- Work to complete:
Please reproduce the lines of the records below from the one holding "[675,431,710,443] nicht -> (556, 76) none" through the one holding "[225,593,260,601] Unsere ->", inclusive, skipping all pictures.

##### Input records #####

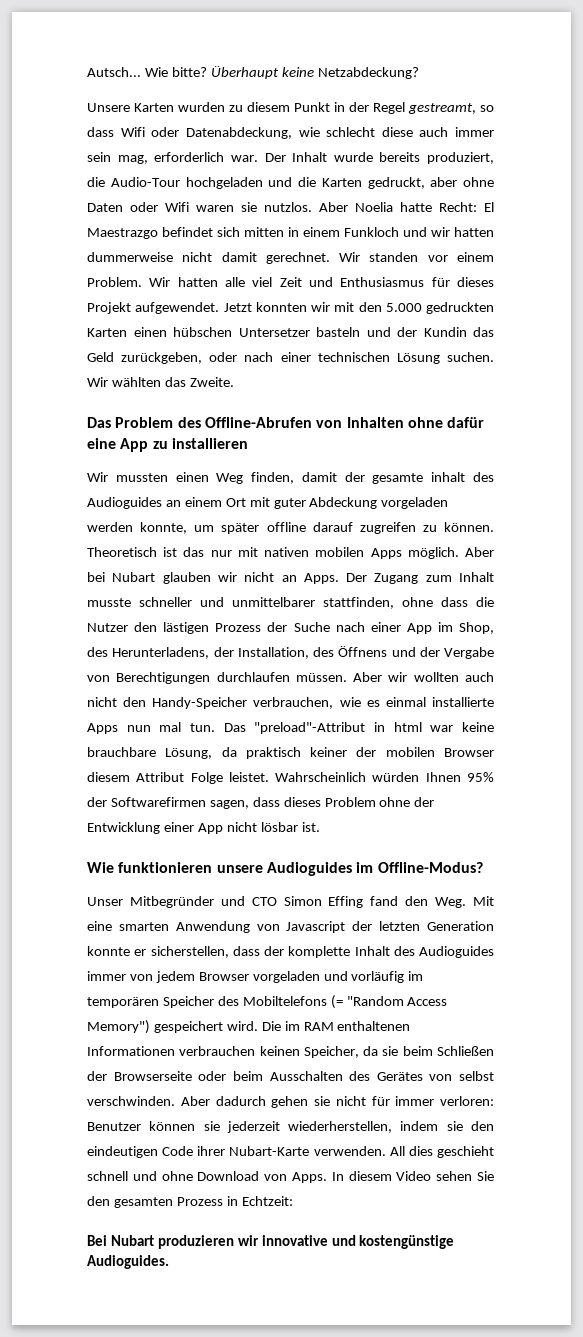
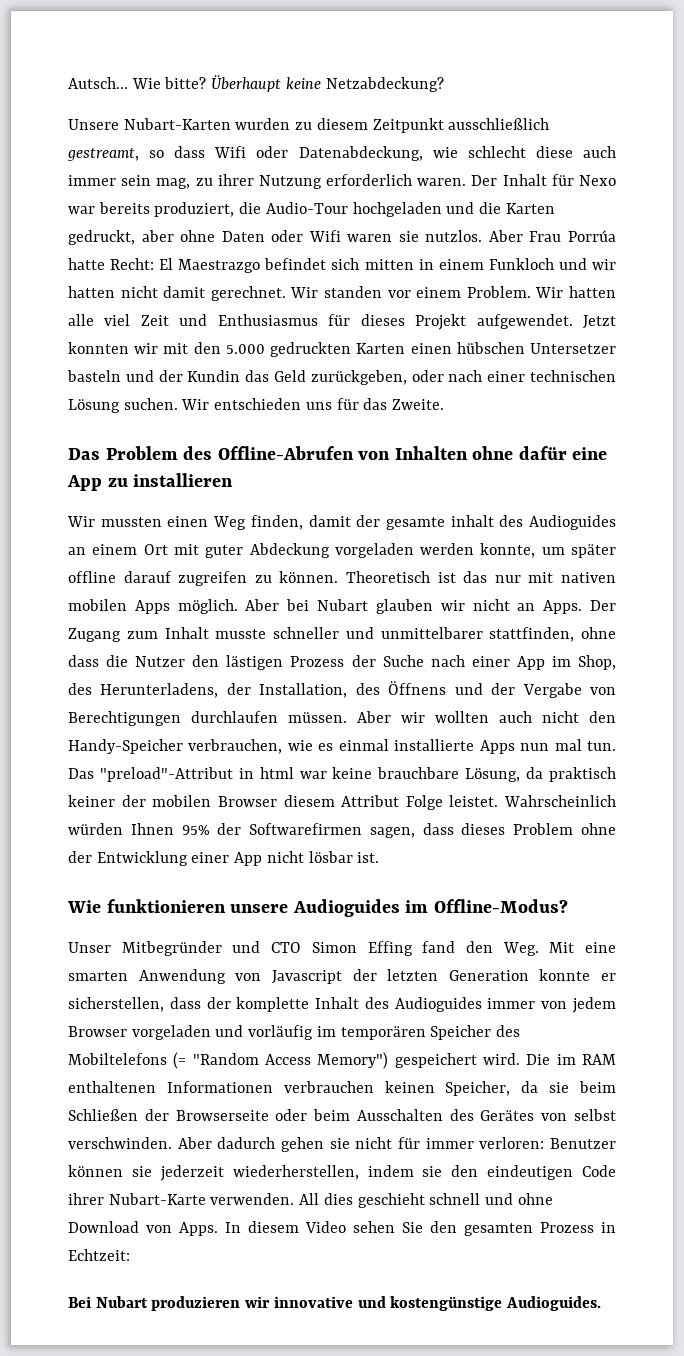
[134,103,174,112] Karten -> [123,118,231,130] Nubart-Karten
[294,102,405,114] Punkt in der Regel -> [372,118,550,133] Zeitpunkt ausschließlich
[154,152,373,162] erforderlich war. Der Inhalt wurde -> [195,174,616,189] [68,206,95,214] zu ihrer Nutzung erforderlich waren. Der Inhalt für Nexo war
[355,202,393,212] Noelia -> [529,230,616,242] Frau Porrúa
[87,252,173,262] dummerweise -> (115, 292) none
[111,377,161,387] wählten -> [214,398,359,410] entschieden uns für

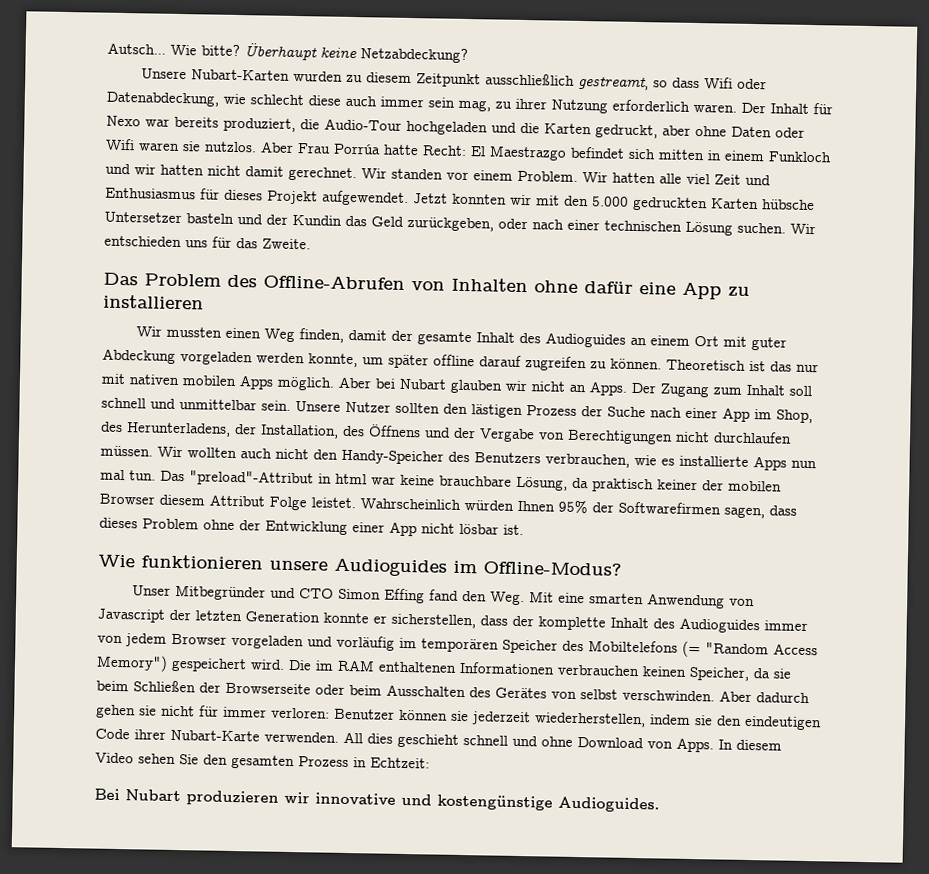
[410,342,525,354] einen hübschen -> [762,199,815,211] hübsche
[450,515,494,527] inhalt -> [476,332,516,343] Inhalt
[215,627,616,642] [68,655,186,667] musste schneller und unmittelbarer stattfinden, ohne dass die Nutzer -> [789,385,812,397] [101,397,440,414] soll schnell und unmittelbar sein. Unsere Nutzer sollten
(181, 718) none -> [675,431,710,443] nicht
[357,711,425,723] Aber wir -> [157,446,183,458] Wir
(183, 746) none -> [448,451,541,464] des Benutzers
[338,739,389,751] einmal -> (675, 462) none

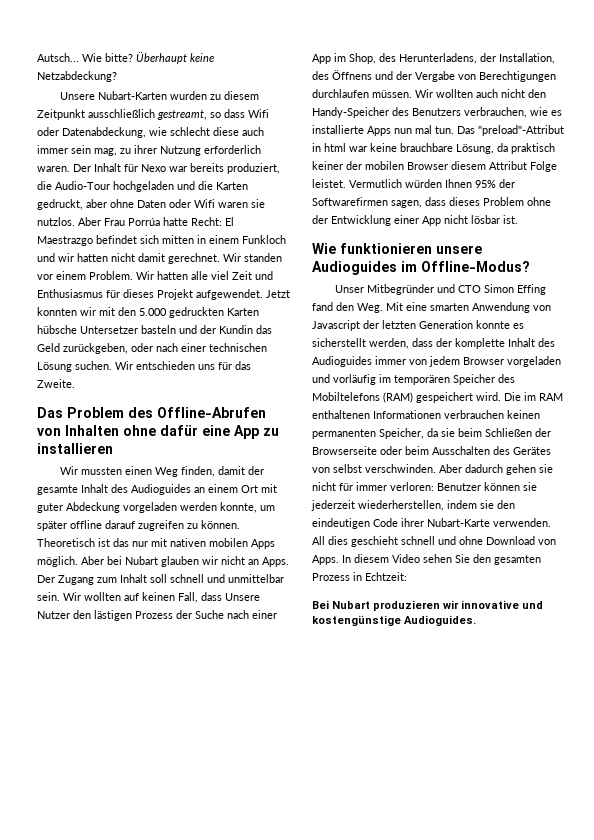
(291, 405) none -> [63,592,222,603] Wir wollten auf keinen Fall, dass
[395,402,440,414] sollten -> (70, 615) none
[675,431,710,443] nicht -> (556, 76) none
[360,498,461,510] Wahrscheinlich -> [349,179,402,188] Vermutlich
[373,613,476,629] er sicherstellen, -> [513,323,524,329] [312,338,409,349] es sicherstellt werden,
[682,640,818,658] [96,654,168,672] (= "Random Access Memory") -> [383,392,413,403] (RAM)
(687, 671) none -> [312,429,376,439] permanenten

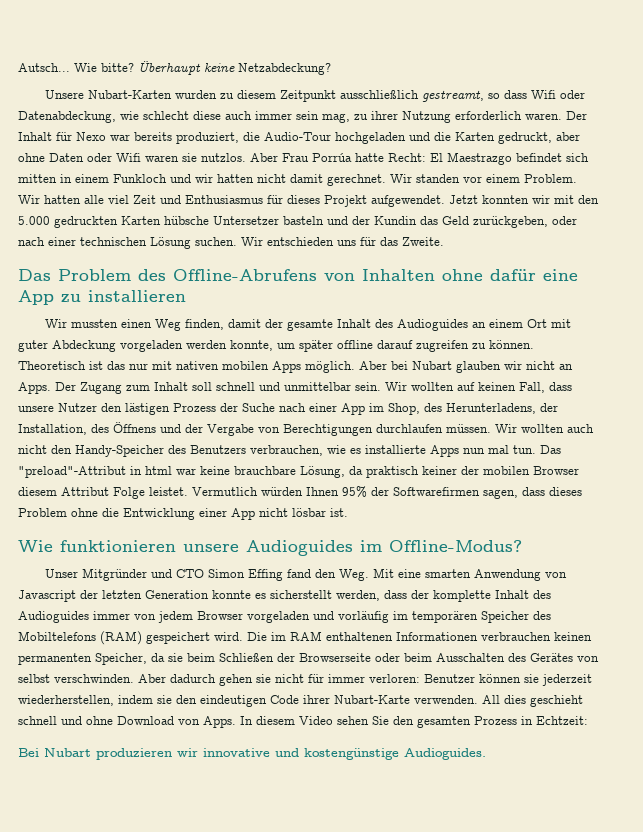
[157,407,266,418] Offline-Abrufen -> [173,269,317,281] Offline-Abrufens
[225,593,260,601] Unsere -> [18,405,54,412] unsere
[312,215,328,224] der -> [102,508,119,517] die
[367,284,435,295] Mitbegründer -> [81,568,147,581] Mitgründer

#####

- Response:
[675,431,710,443] nicht -> (556, 76) none
[360,498,461,510] Wahrscheinlich -> [349,179,402,188] Vermutlich
[373,613,476,629] er sicherstellen, -> [513,323,524,329] [312,338,409,349] es sicherstellt werden,
[682,640,818,658] [96,654,168,672] (= "Random Access Memory") -> [383,392,413,403] (RAM)
(687, 671) none -> [312,429,376,439] permanenten

[157,407,266,418] Offline-Abrufen -> [173,269,317,281] Offline-Abrufens
[225,593,260,601] Unsere -> [18,405,54,412] unsere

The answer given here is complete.